### ASSIGNED TASK
Which lines in the data below contain the string "heading"? Show each one.

### SUPPLIED MATERIAL
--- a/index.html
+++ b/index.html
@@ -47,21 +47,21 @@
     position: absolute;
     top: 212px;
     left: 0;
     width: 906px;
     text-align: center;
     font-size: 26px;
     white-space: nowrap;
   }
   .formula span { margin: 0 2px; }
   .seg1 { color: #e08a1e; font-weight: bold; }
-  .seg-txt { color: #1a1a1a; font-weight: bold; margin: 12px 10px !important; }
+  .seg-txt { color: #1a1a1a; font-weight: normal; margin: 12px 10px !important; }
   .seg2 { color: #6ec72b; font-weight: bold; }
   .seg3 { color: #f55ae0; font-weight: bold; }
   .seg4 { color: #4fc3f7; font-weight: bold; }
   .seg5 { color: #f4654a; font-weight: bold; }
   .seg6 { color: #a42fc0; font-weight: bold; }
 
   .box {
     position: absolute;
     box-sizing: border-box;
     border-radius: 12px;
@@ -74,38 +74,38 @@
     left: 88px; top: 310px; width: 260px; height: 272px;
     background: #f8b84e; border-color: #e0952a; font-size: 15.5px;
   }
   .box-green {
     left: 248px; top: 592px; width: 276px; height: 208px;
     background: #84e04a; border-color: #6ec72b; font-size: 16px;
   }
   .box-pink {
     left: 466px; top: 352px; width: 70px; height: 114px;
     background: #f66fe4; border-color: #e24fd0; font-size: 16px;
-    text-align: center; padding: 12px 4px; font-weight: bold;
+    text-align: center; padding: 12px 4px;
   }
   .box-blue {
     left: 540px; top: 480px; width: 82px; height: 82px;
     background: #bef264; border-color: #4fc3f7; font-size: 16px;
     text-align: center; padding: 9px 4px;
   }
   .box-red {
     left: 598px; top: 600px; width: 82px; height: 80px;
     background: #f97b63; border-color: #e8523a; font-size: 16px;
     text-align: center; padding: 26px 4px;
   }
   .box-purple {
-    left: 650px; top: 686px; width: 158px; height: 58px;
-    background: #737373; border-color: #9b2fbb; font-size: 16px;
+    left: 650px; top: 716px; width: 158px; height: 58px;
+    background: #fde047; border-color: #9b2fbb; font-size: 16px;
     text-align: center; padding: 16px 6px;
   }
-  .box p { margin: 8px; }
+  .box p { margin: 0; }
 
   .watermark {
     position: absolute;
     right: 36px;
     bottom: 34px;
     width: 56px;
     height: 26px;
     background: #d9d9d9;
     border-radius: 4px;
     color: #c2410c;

==

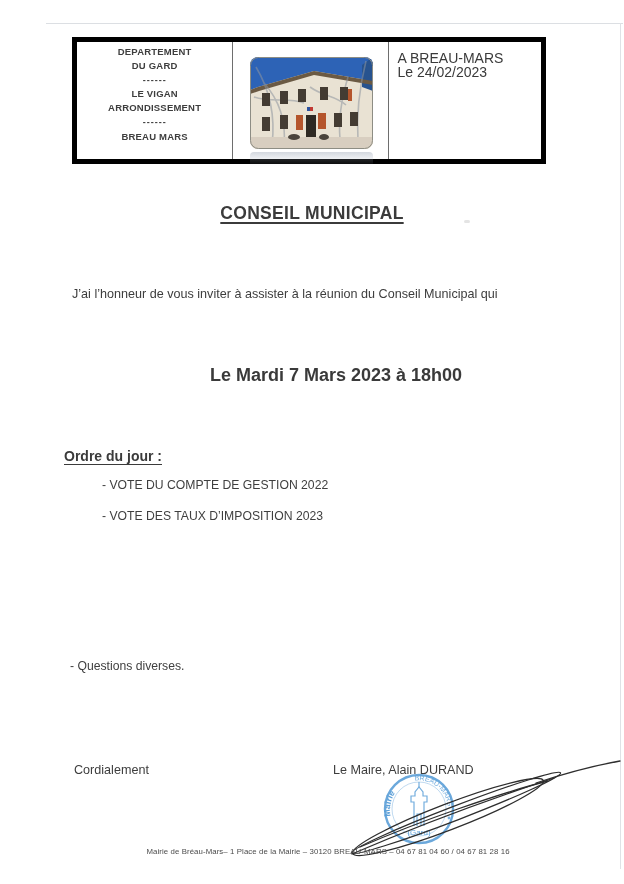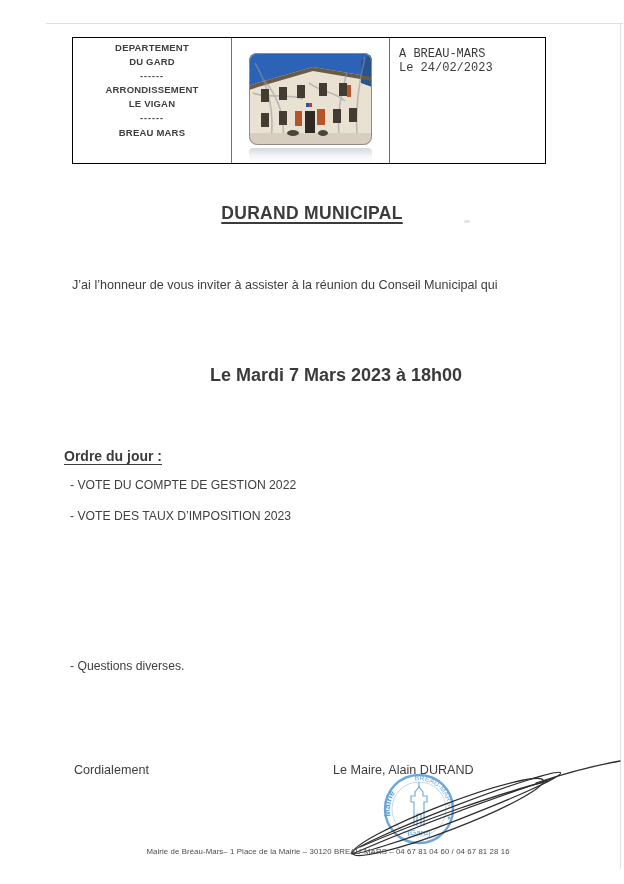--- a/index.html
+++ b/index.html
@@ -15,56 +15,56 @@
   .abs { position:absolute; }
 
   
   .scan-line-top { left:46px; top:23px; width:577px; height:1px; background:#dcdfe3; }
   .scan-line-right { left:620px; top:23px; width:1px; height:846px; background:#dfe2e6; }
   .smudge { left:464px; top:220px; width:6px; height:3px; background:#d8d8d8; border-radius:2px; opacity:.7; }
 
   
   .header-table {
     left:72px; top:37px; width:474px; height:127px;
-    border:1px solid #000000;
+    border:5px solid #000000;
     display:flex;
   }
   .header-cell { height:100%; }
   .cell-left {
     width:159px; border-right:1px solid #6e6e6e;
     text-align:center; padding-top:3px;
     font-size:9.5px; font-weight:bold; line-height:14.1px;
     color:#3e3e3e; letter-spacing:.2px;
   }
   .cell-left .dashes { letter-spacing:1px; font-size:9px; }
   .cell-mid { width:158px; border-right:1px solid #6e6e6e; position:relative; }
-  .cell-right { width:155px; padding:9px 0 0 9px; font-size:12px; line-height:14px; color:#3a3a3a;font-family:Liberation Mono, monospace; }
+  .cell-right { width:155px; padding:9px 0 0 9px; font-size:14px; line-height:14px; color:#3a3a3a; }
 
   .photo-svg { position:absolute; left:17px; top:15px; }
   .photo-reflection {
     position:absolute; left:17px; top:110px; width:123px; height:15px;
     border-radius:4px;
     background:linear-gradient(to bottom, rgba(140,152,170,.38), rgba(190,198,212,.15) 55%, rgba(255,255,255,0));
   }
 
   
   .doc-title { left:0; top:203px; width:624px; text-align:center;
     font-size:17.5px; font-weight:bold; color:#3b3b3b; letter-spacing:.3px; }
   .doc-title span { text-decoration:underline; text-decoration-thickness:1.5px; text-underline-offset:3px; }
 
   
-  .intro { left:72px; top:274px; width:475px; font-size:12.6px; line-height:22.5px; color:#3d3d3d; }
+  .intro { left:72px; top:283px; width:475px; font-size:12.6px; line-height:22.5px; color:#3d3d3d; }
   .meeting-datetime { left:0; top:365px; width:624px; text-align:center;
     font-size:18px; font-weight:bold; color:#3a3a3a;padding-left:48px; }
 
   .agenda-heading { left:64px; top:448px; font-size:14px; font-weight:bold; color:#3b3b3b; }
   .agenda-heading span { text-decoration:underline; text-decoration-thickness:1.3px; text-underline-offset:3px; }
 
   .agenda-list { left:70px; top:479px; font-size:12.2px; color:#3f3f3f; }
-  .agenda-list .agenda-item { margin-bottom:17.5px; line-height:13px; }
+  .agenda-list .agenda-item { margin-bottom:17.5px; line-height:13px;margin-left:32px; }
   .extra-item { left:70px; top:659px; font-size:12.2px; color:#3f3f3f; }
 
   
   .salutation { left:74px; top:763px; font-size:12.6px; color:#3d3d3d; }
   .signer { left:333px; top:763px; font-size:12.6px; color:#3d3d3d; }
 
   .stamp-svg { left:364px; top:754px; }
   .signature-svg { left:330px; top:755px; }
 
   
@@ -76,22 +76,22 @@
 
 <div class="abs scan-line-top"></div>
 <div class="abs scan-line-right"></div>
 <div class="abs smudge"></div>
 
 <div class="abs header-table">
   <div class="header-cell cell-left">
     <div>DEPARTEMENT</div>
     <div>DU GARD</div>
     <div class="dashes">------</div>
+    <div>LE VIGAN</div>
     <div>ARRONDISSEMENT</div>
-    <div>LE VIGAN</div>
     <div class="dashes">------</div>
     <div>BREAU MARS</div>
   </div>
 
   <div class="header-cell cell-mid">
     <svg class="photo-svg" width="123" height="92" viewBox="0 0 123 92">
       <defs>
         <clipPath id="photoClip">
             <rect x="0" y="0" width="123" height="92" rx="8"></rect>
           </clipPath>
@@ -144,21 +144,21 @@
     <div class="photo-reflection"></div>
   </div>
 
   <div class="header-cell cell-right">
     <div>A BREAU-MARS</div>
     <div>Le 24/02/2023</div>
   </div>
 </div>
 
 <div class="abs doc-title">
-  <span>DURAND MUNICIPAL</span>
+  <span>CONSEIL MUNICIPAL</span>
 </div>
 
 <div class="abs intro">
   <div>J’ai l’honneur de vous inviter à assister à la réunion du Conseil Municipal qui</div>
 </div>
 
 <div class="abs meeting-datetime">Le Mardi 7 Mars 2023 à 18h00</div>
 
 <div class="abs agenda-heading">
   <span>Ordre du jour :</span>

--

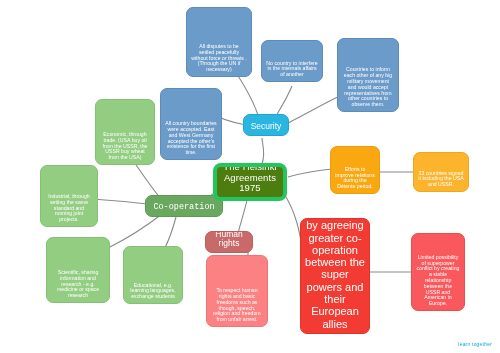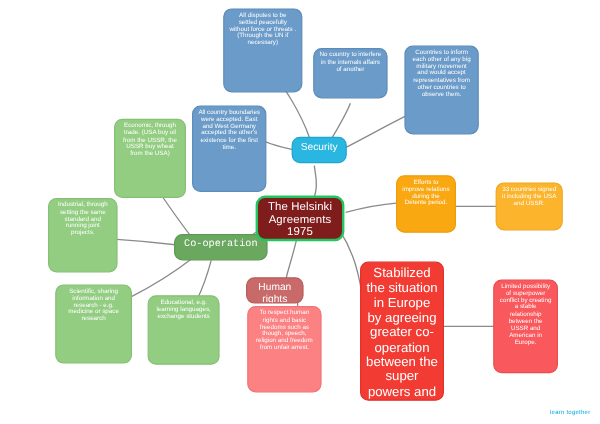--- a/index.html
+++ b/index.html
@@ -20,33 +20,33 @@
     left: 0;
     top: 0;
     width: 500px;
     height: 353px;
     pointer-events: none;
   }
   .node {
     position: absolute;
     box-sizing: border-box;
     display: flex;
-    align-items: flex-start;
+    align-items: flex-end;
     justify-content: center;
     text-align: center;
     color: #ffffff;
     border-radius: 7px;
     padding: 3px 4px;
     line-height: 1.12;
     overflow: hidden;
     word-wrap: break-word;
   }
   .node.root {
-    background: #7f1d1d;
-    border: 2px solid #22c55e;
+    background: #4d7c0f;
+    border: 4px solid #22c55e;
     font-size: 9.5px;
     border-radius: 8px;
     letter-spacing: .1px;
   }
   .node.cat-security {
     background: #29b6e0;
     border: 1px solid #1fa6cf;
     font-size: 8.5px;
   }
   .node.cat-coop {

### OUTPUT OF THE TASK
   .agenda-heading { left:64px; top:448px; font-size:14px; font-weight:bold; color:#3b3b3b; }
   .agenda-heading span { text-decoration:underline; text-decoration-thickness:1.3px; text-underline-offset:3px; }
 <div class="abs agenda-heading">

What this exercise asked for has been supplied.